In a few hours I’ll be heading out to Seattle, which is weird considering up until January I’d only been once in my life despite living 170 miles away for a huge chunk of my life. And just for a long weekend, which I now slightly regret booking on a semi-whim. If you’re going to fly 6+ hours, you need at least four nights (and I can’t figure out why 6 looked good but four seemed appropriate in the same sentence–I’ve always struggled with copy-editing and consistency despite being a stickler about so many other things) but I was concerned about work and shirking. What I really need is six solid months off. I’m trying to figure that one out. Anyway, the only way to have a long distance relationship is to see each other in person every so often, hence Seattle, as a getaway for both parties.

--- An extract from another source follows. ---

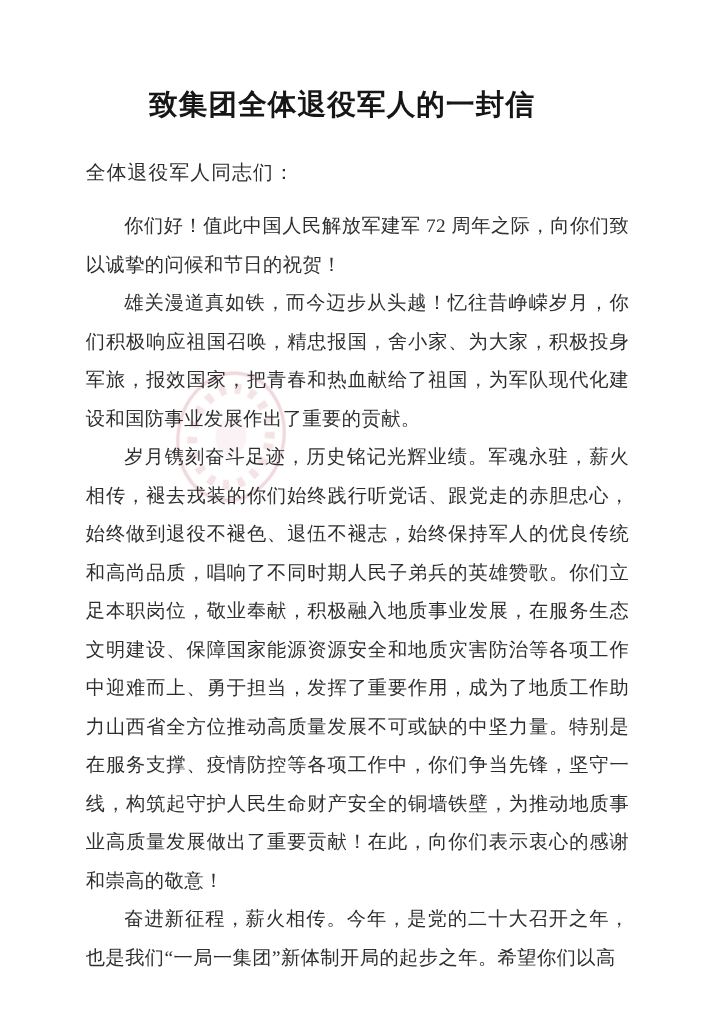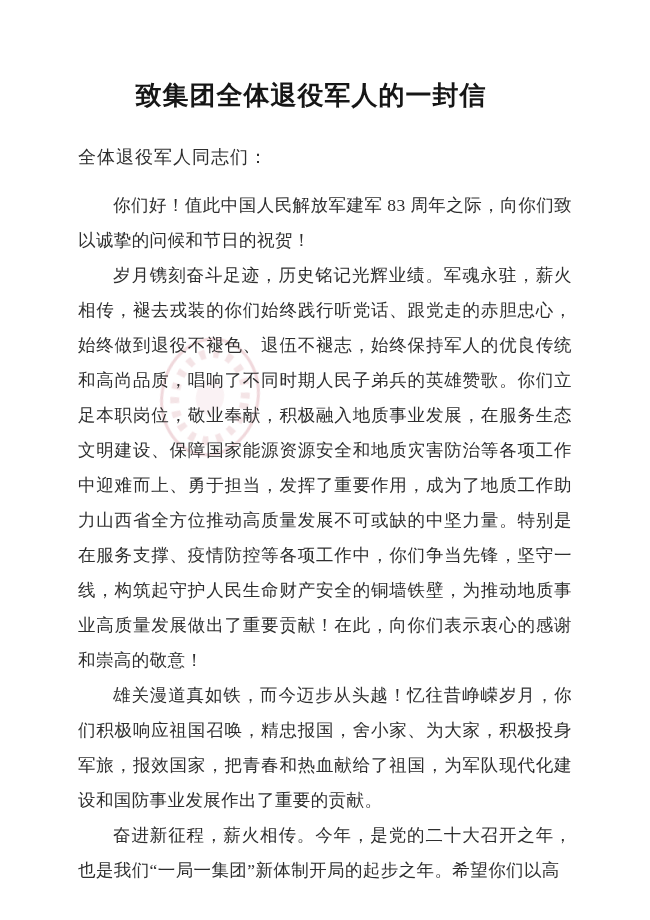"你们好！值此中国人民解放军建军 83" p.para { text: 83 -> 72 }
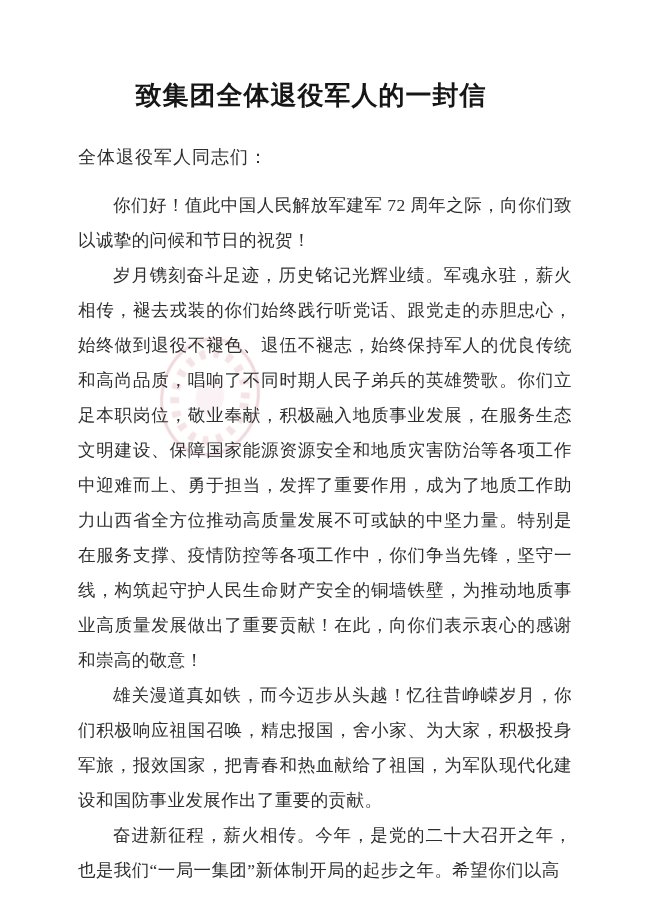"岁月镌刻奋斗足迹，历史铭记光辉业绩。军魂永驻，薪火相传，褪去戎装的你们始终践行听" p.para { order: before "雄关漫道真如铁，而今迈步从头越！忆往昔峥嵘岁月，你们积极响应祖国召唤，精忠报国，" -> after "雄关漫道真如铁，而今迈步从头越！忆往昔峥嵘岁月，你们积极响应祖国召唤，精忠报国，" }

I’m not sure I’ve stated this definitively in any other forum, but it’s fairly (haha, that doesn’t sound very definitive) likely that I will move back to Portland within 2-3 years. Saying it aloud (ok, typing in a Google doc) makes it seem more so. It’s also relaxing to have a vision, even if shaky. (I had never noticed what an insane planner I am, i.e. J on the stupid Meyers-Briggs. I just can’t chill out without solidity and tangible answers. It’s noticeable especially since 90% of my friends and loved ones are total last-minute, see-what-comes P’s.) In a little over two years I will be have been in NYC 20 years. That’s pretty substantial. I just wish I could sublet my apartment, not as an escape route but because prices have already risen in the year and a half I’ve lived in Queens. It’s the only investment I’ve ever made.
The 20-year mark is arbitrary and circumstantial, by the way, even though I love tidiness. I’m not sure that I would’ve stayed in NYC this long at all if it were completely up to me. It recently occurred to me that 14 of my 18 years here were in a relationship with the same person, so I’ve experienced NYC is a really specific way (um, with dishwashers, washer and dryers, and cars). It’s possible that I’ve overstayed. I do that. With relationships. With jobs. I never used to. For a while I was going crazy about losing my 30s. That’s not really true at all. A lot of necessary stuff happened in ten years. It’s good melodrama, though.
I recall as long ago as 2003, thinking about moving to the Bay Area. This was before James and I moved in together and I finished grad school. That would’ve been a totally different direction. I actually don’t like the Bay Area that much, though, despite thinking I should have some natural affinity since I was born there. It feels dank and heavy.
I wanted to move to another country for years, even if temporary, when my job still allowed remote work from anywhere and I was in in a relationship with someone whose company had offices in Hong Kong and Singapore. (London, Budapest, and Monterrey too, but I was less interested in living those places, though still wish I got to visit that part of Mexico because even though it’s kind of dangerous it’s also where a lot of American chains locate–I’d risk kidnapping to try a south-of-the-border P.F. Chang’s.)
Anyway, I’m not losing my 40s even though the first few years whipped by at an alarming rate. (I should probably stop watching so much TV and sleeping until 8:30am on weekdays. Unrelated: I haven’t had a single recreational cigarette in over a month so maybe that will bolster my longevity and focus. I do love smoking on vacations, though, so this weekend will be a test.) A plan is forming. Action will be taken. 2018? I can handle it.